* _TASK PROMPT_: Copy out all of the records, exactly as they appear.

* _Difference listings_:
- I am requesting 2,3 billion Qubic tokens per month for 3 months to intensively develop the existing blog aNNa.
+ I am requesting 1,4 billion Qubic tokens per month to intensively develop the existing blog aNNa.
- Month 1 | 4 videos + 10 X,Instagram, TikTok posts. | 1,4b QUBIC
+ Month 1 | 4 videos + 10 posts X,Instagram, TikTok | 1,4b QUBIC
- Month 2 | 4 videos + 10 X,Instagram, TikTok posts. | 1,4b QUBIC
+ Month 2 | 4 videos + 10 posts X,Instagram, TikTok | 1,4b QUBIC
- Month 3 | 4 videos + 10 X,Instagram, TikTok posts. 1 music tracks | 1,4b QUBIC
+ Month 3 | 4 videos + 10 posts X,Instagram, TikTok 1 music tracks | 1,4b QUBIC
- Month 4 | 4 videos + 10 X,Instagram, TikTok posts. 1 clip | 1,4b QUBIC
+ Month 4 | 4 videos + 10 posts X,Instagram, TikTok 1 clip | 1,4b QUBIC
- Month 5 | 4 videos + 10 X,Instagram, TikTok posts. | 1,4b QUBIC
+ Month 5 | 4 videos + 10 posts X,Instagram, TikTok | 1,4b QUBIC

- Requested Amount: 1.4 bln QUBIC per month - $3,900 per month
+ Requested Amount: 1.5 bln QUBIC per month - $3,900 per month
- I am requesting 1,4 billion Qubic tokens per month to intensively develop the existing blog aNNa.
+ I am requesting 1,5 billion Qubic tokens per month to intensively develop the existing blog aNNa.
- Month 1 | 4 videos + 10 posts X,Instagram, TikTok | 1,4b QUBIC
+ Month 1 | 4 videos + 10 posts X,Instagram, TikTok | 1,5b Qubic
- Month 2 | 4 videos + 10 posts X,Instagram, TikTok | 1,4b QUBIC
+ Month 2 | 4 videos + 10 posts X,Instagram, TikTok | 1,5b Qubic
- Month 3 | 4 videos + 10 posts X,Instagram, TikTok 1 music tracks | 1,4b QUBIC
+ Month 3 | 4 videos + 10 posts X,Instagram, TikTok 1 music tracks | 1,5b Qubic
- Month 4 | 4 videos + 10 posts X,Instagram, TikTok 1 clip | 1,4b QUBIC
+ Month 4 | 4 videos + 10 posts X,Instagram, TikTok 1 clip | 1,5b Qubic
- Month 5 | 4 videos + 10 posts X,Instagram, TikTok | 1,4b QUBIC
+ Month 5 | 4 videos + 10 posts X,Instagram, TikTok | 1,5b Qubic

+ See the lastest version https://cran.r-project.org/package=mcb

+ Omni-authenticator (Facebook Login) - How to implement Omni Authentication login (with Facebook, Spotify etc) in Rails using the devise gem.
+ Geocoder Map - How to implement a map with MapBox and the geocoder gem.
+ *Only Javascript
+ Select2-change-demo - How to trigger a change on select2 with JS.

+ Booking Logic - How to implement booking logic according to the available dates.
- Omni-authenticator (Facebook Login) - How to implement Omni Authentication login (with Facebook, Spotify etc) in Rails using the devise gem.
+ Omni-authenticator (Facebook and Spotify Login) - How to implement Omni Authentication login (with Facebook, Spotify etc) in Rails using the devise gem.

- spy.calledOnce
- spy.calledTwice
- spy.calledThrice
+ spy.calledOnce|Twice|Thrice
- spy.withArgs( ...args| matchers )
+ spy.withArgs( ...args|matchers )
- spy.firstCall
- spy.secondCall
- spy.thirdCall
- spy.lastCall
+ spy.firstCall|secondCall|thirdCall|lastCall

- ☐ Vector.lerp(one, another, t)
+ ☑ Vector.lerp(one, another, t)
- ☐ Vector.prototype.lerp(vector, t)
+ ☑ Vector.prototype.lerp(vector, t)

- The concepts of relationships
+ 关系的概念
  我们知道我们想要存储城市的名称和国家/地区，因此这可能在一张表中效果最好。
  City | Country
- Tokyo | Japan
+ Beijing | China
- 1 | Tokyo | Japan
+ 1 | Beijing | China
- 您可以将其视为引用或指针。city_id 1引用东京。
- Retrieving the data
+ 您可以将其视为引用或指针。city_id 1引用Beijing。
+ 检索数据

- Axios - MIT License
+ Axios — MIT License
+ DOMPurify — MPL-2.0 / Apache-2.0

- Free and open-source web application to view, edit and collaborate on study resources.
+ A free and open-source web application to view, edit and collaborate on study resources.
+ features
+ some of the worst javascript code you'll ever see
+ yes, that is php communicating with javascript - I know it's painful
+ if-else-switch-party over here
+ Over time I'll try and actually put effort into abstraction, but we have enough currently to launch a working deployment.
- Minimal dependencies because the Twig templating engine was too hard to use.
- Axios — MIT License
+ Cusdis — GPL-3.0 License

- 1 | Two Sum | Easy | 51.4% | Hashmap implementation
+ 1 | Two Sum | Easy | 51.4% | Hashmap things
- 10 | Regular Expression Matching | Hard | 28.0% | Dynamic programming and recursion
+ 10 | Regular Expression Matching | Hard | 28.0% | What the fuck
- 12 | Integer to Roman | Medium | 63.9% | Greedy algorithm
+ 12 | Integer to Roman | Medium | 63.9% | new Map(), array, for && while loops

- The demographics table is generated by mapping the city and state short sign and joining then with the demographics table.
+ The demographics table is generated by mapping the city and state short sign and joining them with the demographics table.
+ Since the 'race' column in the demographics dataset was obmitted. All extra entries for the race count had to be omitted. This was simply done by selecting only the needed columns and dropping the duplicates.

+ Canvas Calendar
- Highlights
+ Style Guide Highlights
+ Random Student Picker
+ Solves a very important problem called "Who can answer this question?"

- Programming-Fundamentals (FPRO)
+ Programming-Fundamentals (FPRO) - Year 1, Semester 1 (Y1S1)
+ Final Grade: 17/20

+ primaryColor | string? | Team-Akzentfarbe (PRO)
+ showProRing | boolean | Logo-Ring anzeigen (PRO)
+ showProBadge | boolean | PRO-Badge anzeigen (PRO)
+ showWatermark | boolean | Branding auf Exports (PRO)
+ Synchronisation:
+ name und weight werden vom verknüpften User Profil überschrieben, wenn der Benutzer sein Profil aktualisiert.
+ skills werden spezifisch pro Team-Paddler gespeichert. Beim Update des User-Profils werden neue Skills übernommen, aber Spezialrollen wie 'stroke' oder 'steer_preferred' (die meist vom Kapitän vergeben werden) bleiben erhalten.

* _TASK RESPONSE_:
- I am requesting 2,3 billion Qubic tokens per month for 3 months to intensively develop the existing blog aNNa.
+ I am requesting 1,4 billion Qubic tokens per month to intensively develop the existing blog aNNa.
- Month 1 | 4 videos + 10 X,Instagram, TikTok posts. | 1,4b QUBIC
+ Month 1 | 4 videos + 10 posts X,Instagram, TikTok | 1,4b QUBIC
- Month 2 | 4 videos + 10 X,Instagram, TikTok posts. | 1,4b QUBIC
+ Month 2 | 4 videos + 10 posts X,Instagram, TikTok | 1,4b QUBIC
- Month 3 | 4 videos + 10 X,Instagram, TikTok posts. 1 music tracks | 1,4b QUBIC
+ Month 3 | 4 videos + 10 posts X,Instagram, TikTok 1 music tracks | 1,4b QUBIC
- Month 4 | 4 videos + 10 X,Instagram, TikTok posts. 1 clip | 1,4b QUBIC
+ Month 4 | 4 videos + 10 posts X,Instagram, TikTok 1 clip | 1,4b QUBIC
- Month 5 | 4 videos + 10 X,Instagram, TikTok posts. | 1,4b QUBIC
+ Month 5 | 4 videos + 10 posts X,Instagram, TikTok | 1,4b QUBIC

- Requested Amount: 1.4 bln QUBIC per month - $3,900 per month
+ Requested Amount: 1.5 bln QUBIC per month - $3,900 per month
- I am requesting 1,4 billion Qubic tokens per month to intensively develop the existing blog aNNa.
+ I am requesting 1,5 billion Qubic tokens per month to intensively develop the existing blog aNNa.
- Month 1 | 4 videos + 10 posts X,Instagram, TikTok | 1,4b QUBIC
+ Month 1 | 4 videos + 10 posts X,Instagram, TikTok | 1,5b Qubic
- Month 2 | 4 videos + 10 posts X,Instagram, TikTok | 1,4b QUBIC
+ Month 2 | 4 videos + 10 posts X,Instagram, TikTok | 1,5b Qubic
- Month 3 | 4 videos + 10 posts X,Instagram, TikTok 1 music tracks | 1,4b QUBIC
+ Month 3 | 4 videos + 10 posts X,Instagram, TikTok 1 music tracks | 1,5b Qubic
- Month 4 | 4 videos + 10 posts X,Instagram, TikTok 1 clip | 1,4b QUBIC
+ Month 4 | 4 videos + 10 posts X,Instagram, TikTok 1 clip | 1,5b Qubic
- Month 5 | 4 videos + 10 posts X,Instagram, TikTok | 1,4b QUBIC
+ Month 5 | 4 videos + 10 posts X,Instagram, TikTok | 1,5b Qubic

+ See the lastest version https://cran.r-project.org/package=mcb

+ Omni-authenticator (Facebook Login) - How to implement Omni Authentication login (with Facebook, Spotify etc) in Rails using the devise gem.
+ Geocoder Map - How to implement a map with MapBox and the geocoder gem.
+ *Only Javascript
+ Select2-change-demo - How to trigger a change on select2 with JS.

+ Booking Logic - How to implement booking logic according to the available dates.
- Omni-authenticator (Facebook Login) - How to implement Omni Authentication login (with Facebook, Spotify etc) in Rails using the devise gem.
+ Omni-authenticator (Facebook and Spotify Login) - How to implement Omni Authentication login (with Facebook, Spotify etc) in Rails using the devise gem.

- spy.calledOnce
- spy.calledTwice
- spy.calledThrice
+ spy.calledOnce|Twice|Thrice
- spy.withArgs( ...args| matchers )
+ spy.withArgs( ...args|matchers )
- spy.firstCall
- spy.secondCall
- spy.thirdCall
- spy.lastCall
+ spy.firstCall|secondCall|thirdCall|lastCall

- ☐ Vector.lerp(one, another, t)
+ ☑ Vector.lerp(one, another, t)
- ☐ Vector.prototype.lerp(vector, t)
+ ☑ Vector.prototype.lerp(vector, t)

- The concepts of relationships
+ 关系的概念
  我们知道我们想要存储城市的名称和国家/地区，因此这可能在一张表中效果最好。
  City | Country
- Tokyo | Japan
+ Beijing | China
- 1 | Tokyo | Japan
+ 1 | Beijing | China
- 您可以将其视为引用或指针。city_id 1引用东京。
- Retrieving the data
+ 您可以将其视为引用或指针。city_id 1引用Beijing。
+ 检索数据

- Axios - MIT License
+ Axios — MIT License
+ DOMPurify — MPL-2.0 / Apache-2.0

- Free and open-source web application to view, edit and collaborate on study resources.
+ A free and open-source web application to view, edit and collaborate on study resources.
+ features
+ some of the worst javascript code you'll ever see
+ yes, that is php communicating with javascript - I know it's painful
+ if-else-switch-party over here
+ Over time I'll try and actually put effort into abstraction, but we have enough currently to launch a working deployment.
- Minimal dependencies because the Twig templating engine was too hard to use.
- Axios — MIT License
+ Cusdis — GPL-3.0 License

- 1 | Two Sum | Easy | 51.4% | Hashmap implementation
+ 1 | Two Sum | Easy | 51.4% | Hashmap things
- 10 | Regular Expression Matching | Hard | 28.0% | Dynamic programming and recursion
+ 10 | Regular Expression Matching | Hard | 28.0% | What the fuck
- 12 | Integer to Roman | Medium | 63.9% | Greedy algorithm
+ 12 | Integer to Roman | Medium | 63.9% | new Map(), array, for && while loops

- The demographics table is generated by mapping the city and state short sign and joining then with the demographics table.
+ The demographics table is generated by mapping the city and state short sign and joining them with the demographics table.
+ Since the 'race' column in the demographics dataset was obmitted. All extra entries for the race count had to be omitted. This was simply done by selecting only the needed columns and dropping the duplicates.

+ Canvas Calendar
- Highlights
+ Style Guide Highlights
+ Random Student Picker
+ Solves a very important problem called "Who can answer this question?"

- Programming-Fundamentals (FPRO)
+ Programming-Fundamentals (FPRO) - Year 1, Semester 1 (Y1S1)
+ Final Grade: 17/20

+ primaryColor | string? | Team-Akzentfarbe (PRO)
+ showProRing | boolean | Logo-Ring anzeigen (PRO)
+ showProBadge | boolean | PRO-Badge anzeigen (PRO)
+ showWatermark | boolean | Branding auf Exports (PRO)
+ Synchronisation:
+ name und weight werden vom verknüpften User Profil überschrieben, wenn der Benutzer sein Profil aktualisiert.
+ skills werden spezifisch pro Team-Paddler gespeichert. Beim Update des User-Profils werden neue Skills übernommen, aber Spezialrollen wie 'stroke' oder 'steer_preferred' (die meist vom Kapitän vergeben werden) bleiben erhalten.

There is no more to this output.